# Struggling!



## Phil (Aug 5, 2009)

Hi, so I've recently brought my gaggia coffee deluxe machine out of retirement moving away from the automatic machine which never really had great shots. I had such fond memories of the shots pulled but now I just cannot get it right. So I took apart the boiler, cleaned and have descaled twice, changed the caskets (pump, portaholder etc) replaced shower screen and head disc and new bottomless portafilter..

I just cannot get a decent shot - I've tampered on the bathroom scales, weight beans, tried different grinds but it's not even close to drinkable.

Water on its own tastes fine.. I just don't remember having this trouble before - my wife thinks I've gone a little mad by it all  Help

Oh, I hope this is the correct forum or this question..


----------



## Glenn (Jun 14, 2008)

Where are you based Phil?

Sometimes changing too many things at once makes it harder to find the happy medium and adjust from there.


----------



## Phil (Aug 5, 2009)

Based in Hampshire.. Thought I'd try and give it a new lease of life.. Was hoping changing shower head and head disk would help as it was not looking good..


----------



## fatboyslim (Sep 29, 2011)

Do you have a grinder and are your beans freshly roasted? Sorry if these things are obvious.


----------



## Phil (Aug 5, 2009)

I do have a grinder, not the best and I'd really like to upgrade - that will be next year sometime tho. It's a gaggia grinder (not the MDF one) the beans I've been using are some Starbucks beans from the supermarket..

However just got delivery of some Has Bean espresso coffee beans.. Didn't want to try as the coffee I've got so far is just so bad (undrinkable) and thought get that at least halfway there then get a nice shot from some better beans.


----------



## Outlaw333 (Dec 13, 2011)

Describe the tastes and flavours you are getting and it might help us troubleshoot whats going on.


----------



## RoloD (Oct 13, 2010)

How long are your extractions taking?


----------



## Phil (Aug 5, 2009)

RoloD said:


> How long are your extractions taking?


Hi - I've been playing around with my grind and tamping and actually got an okay coffee - wouldn't say great - but added a smidge of sugar and was okay. Extraction was 26 seconds for 2oz

Will try again tomorrow to see if I can get a consistent shot - I actually lightened my tamp..

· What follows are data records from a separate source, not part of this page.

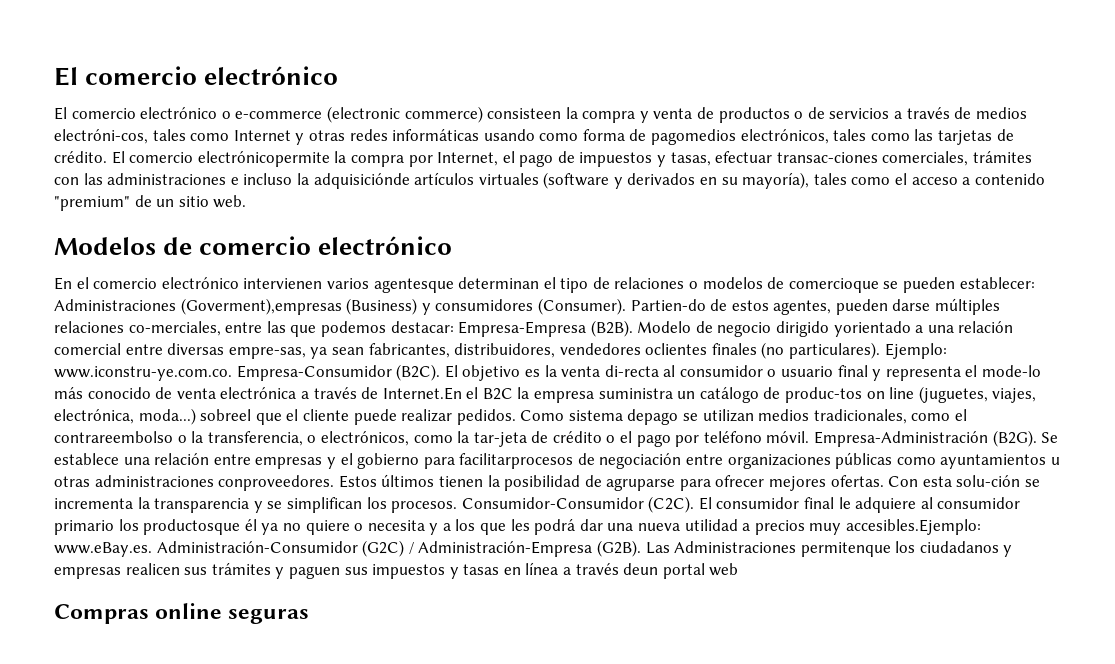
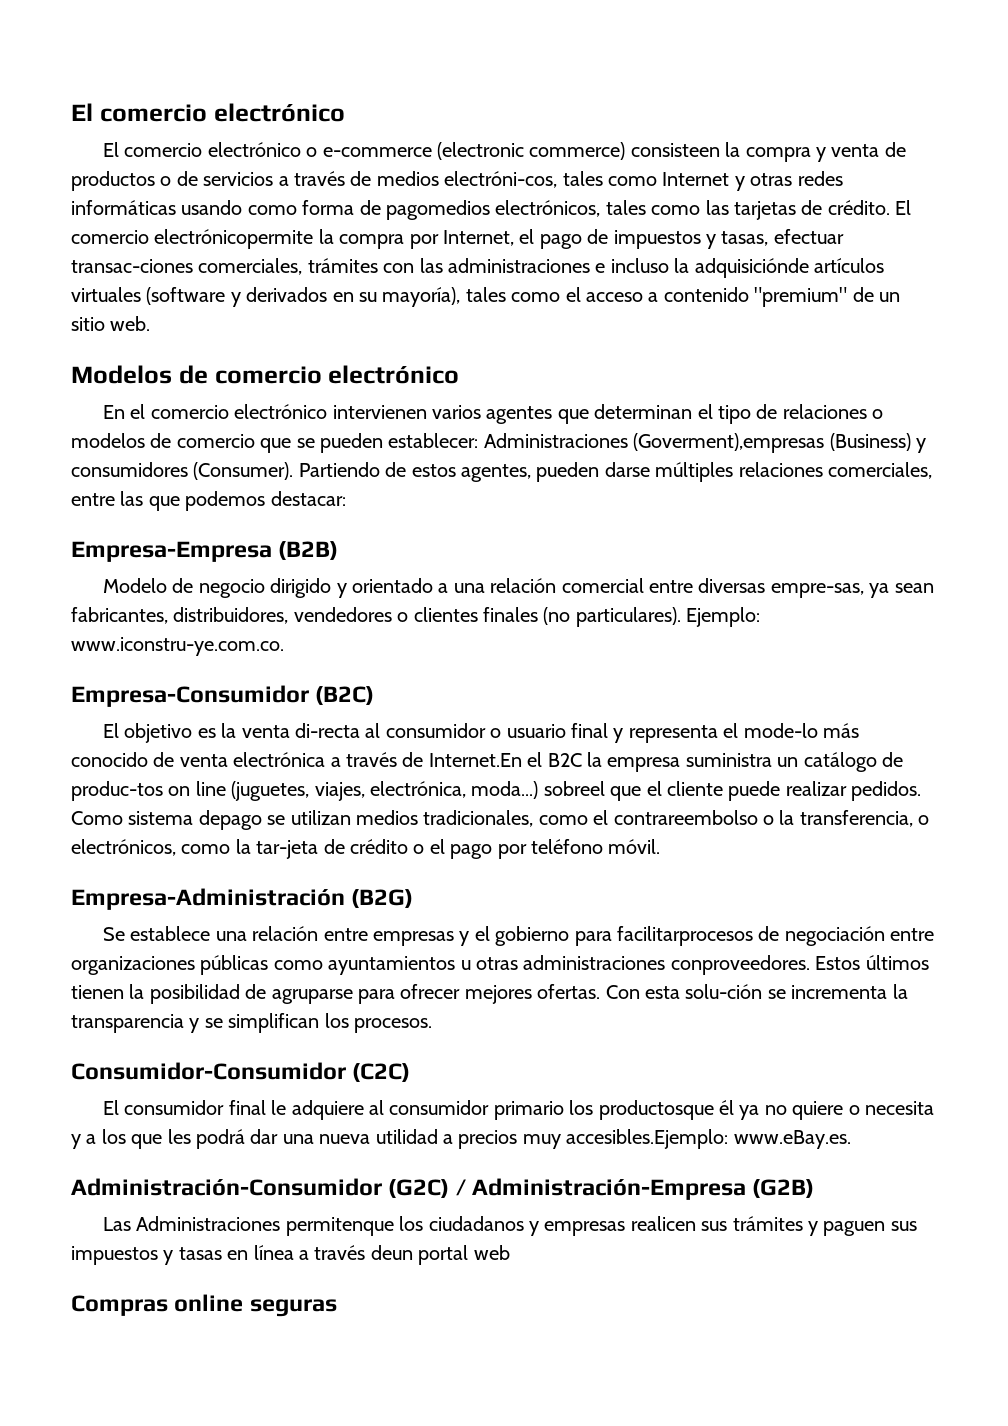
- En el comercio electrónico intervienen varios agentesque determinan el tipo de relaciones o modelos de comercioque se pueden establecer: Administraciones (Goverment),empresas (Business) y consumidores (Consumer).
+ En el comercio electrónico intervienen varios agentes que determinan el tipo de relaciones o modelos de comercio que se pueden establecer: Administraciones (Goverment),empresas (Business) y consumidores (Consumer).
- Partien-do de estos agentes, pueden darse múltiples relaciones co-merciales, entre las que podemos destacar: Empresa-Empresa (B2B). Modelo de negocio dirigido yorientado a una relación comercial entre diversas empre-sas, ya sean fabricantes, distribuidores, vendedores oclientes finales (no particulares).
+ Partiendo de estos agentes, pueden darse múltiples relaciones comerciales, entre las que podemos destacar:
+ Empresa-Empresa (B2B)
+ Modelo de negocio dirigido y orientado a una relación comercial entre diversas empre-sas, ya sean fabricantes, distribuidores, vendedores o clientes finales (no particulares).
- Ejemplo: www.iconstru-ye.com.co. Empresa-Consumidor (B2C). El objetivo es la venta di-recta al consumidor o usuario final y representa el mode-lo más conocido de venta electrónica a través de Internet.En el B2C la empresa suministra un catálogo de produc-tos on line (juguetes, viajes, electrónica, moda...) sobreel que el cliente puede realizar pedidos.
+ Ejemplo: www.iconstru-ye.com.co.
+ Empresa-Consumidor (B2C)
+ El objetivo es la venta di-recta al consumidor o usuario final y representa el mode-lo más conocido de venta electrónica a través de Internet.En el B2C la empresa suministra un catálogo de produc-tos on line (juguetes, viajes, electrónica, moda...) sobreel que el cliente puede realizar pedidos.
- Como sistema depago se utilizan medios tradicionales, como el contrareembolso o la transferencia, o electrónicos, como la tar-jeta de crédito o el pago por teléfono móvil. Empresa-Administración (B2G). Se establece una relación entre empresas y el gobierno para facilitarprocesos de negociación entre organizaciones públicas como ayuntamientos u otras administraciones conproveedores.
+ Como sistema depago se utilizan medios tradicionales, como el contrareembolso o la transferencia, o electrónicos, como la tar-jeta de crédito o el pago por teléfono móvil.
+ Empresa-Administración (B2G)
+ Se establece una relación entre empresas y el gobierno para facilitarprocesos de negociación entre organizaciones públicas como ayuntamientos u otras administraciones conproveedores.
- Con esta solu-ción se incrementa la transparencia y se simplifican los procesos. Consumidor-Consumidor (C2C). El consumidor final le adquiere al consumidor primario los productosque él ya no quiere o necesita y a los que les podrá dar una nueva utilidad a precios muy accesibles.Ejemplo:
+ Con esta solu-ción se incrementa la transparencia y se simplifican los procesos.
+ Consumidor-Consumidor (C2C)
+ El consumidor final le adquiere al consumidor primario los productosque él ya no quiere o necesita y a los que les podrá dar una nueva utilidad a precios muy accesibles.Ejemplo:
- www.eBay.es. Administración-Consumidor (G2C) / Administración-Empresa (G2B). Las Administraciones permitenque los ciudadanos y empresas realicen sus trámites y paguen sus impuestos y tasas en línea a través deun portal web
+ www.eBay.es.
+ Administración-Consumidor (G2C) / Administración-Empresa (G2B)
+ Las Administraciones permitenque los ciudadanos y empresas realicen sus trámites y paguen sus impuestos y tasas en línea a través deun portal web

My grinder range is terrible so it might be the best I can get until I get a decent grinder..


----------



## Milesy (Mar 8, 2012)

I have never got a nice shot from supermarket beans. As soon as the shot starts it runs black and fast. Very little gas action coming from the beans. Stale. No gas = no flavour.


----------



## Phil (Aug 5, 2009)

Hi.. opened up the has bean coffee - hoping a decent coffee, and I'm still struggling.. I can only think its down to what I'm doing as like I'd said I never struggled before on my gaggia..

Taste wise, I'm not sure how to describe - I can't make my mind up whether it tastes sour or bitter 

Not sure where to go next - cleaned my coffee grinder (albeit with rice) and checked again.. Still the same.. Anyone know of any barista type help local to Ringwood, Hampshire? My wife now says I'm moonlighting as a Barista, just a really bad one


----------



## fatboyslim (Sep 29, 2011)

Phil its hard to say what you're doing wrong without seeing your barista-ing.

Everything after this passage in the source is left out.